Segment Start: INPUT DATA
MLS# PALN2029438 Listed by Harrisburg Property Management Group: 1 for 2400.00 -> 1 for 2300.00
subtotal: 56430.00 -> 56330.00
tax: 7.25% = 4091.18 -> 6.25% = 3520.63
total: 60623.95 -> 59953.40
Segment End: INPUT DATA
Segment Start: INPUT DATA
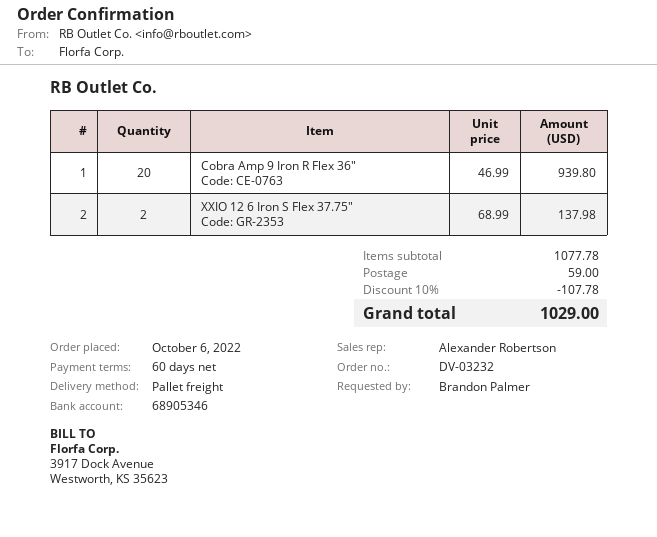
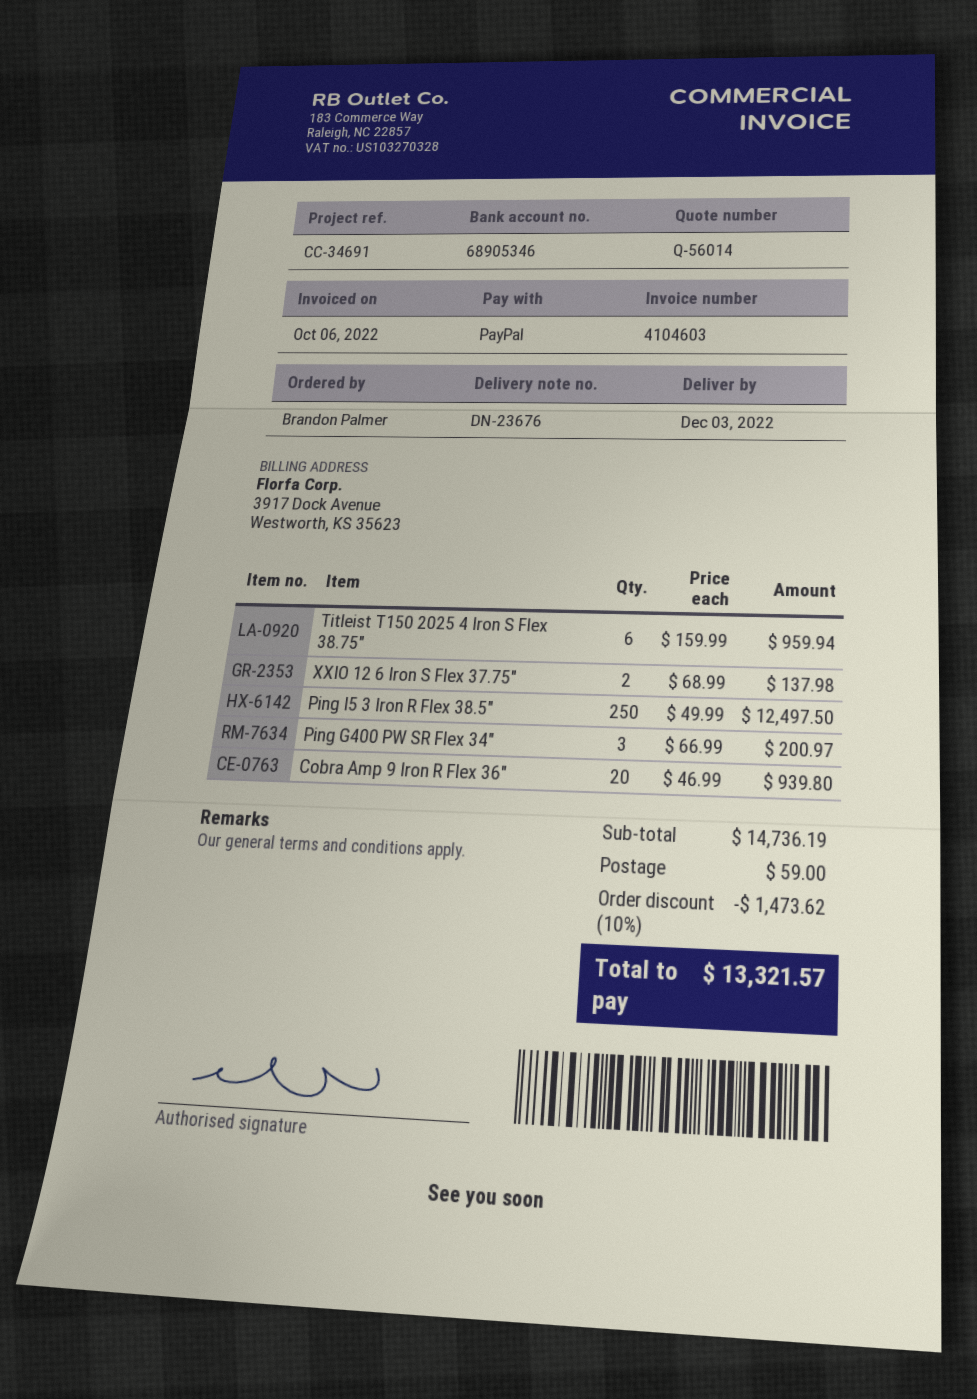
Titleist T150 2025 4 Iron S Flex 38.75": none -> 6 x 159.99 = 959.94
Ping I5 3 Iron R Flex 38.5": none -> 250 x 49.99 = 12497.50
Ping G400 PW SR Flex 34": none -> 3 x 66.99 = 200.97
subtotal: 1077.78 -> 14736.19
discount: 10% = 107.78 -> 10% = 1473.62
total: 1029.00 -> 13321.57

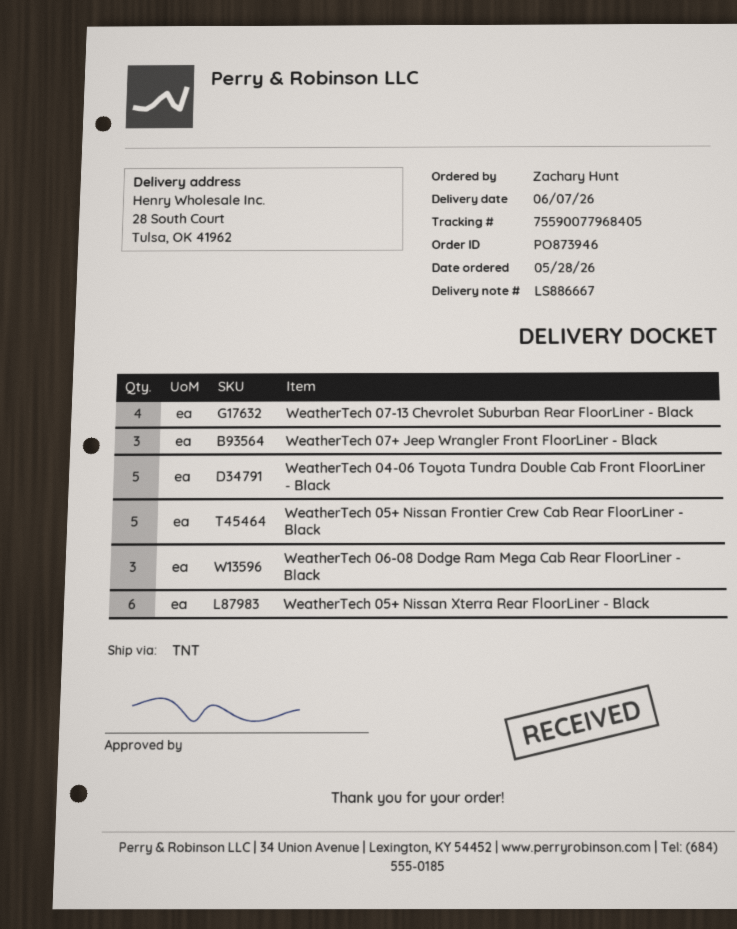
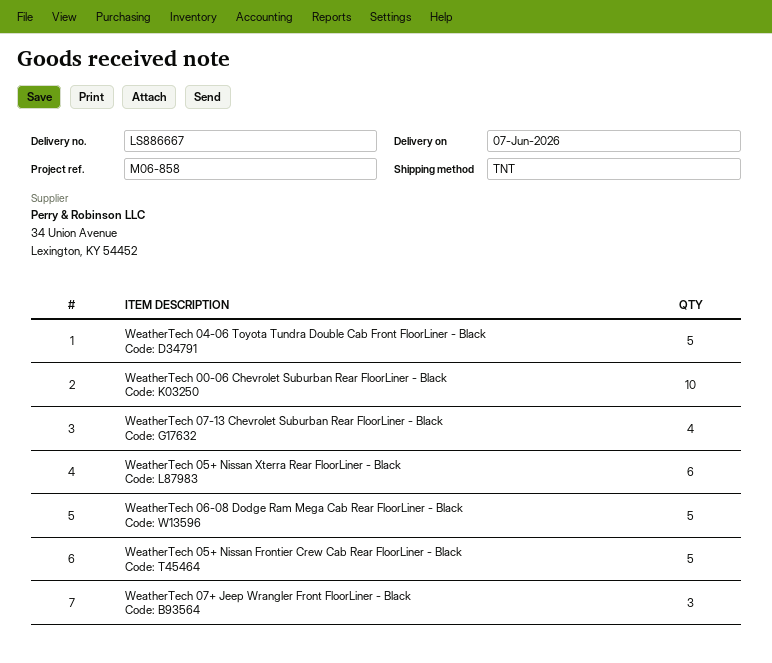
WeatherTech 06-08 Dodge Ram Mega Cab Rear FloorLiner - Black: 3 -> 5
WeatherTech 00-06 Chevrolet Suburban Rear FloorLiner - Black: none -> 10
Segment End: INPUT DATA
Collect each line of the entries that has the word "Iron", copying it in full.

Titleist T150 2025 4 Iron S Flex 38.75": none -> 6 x 159.99 = 959.94
Ping I5 3 Iron R Flex 38.5": none -> 250 x 49.99 = 12497.50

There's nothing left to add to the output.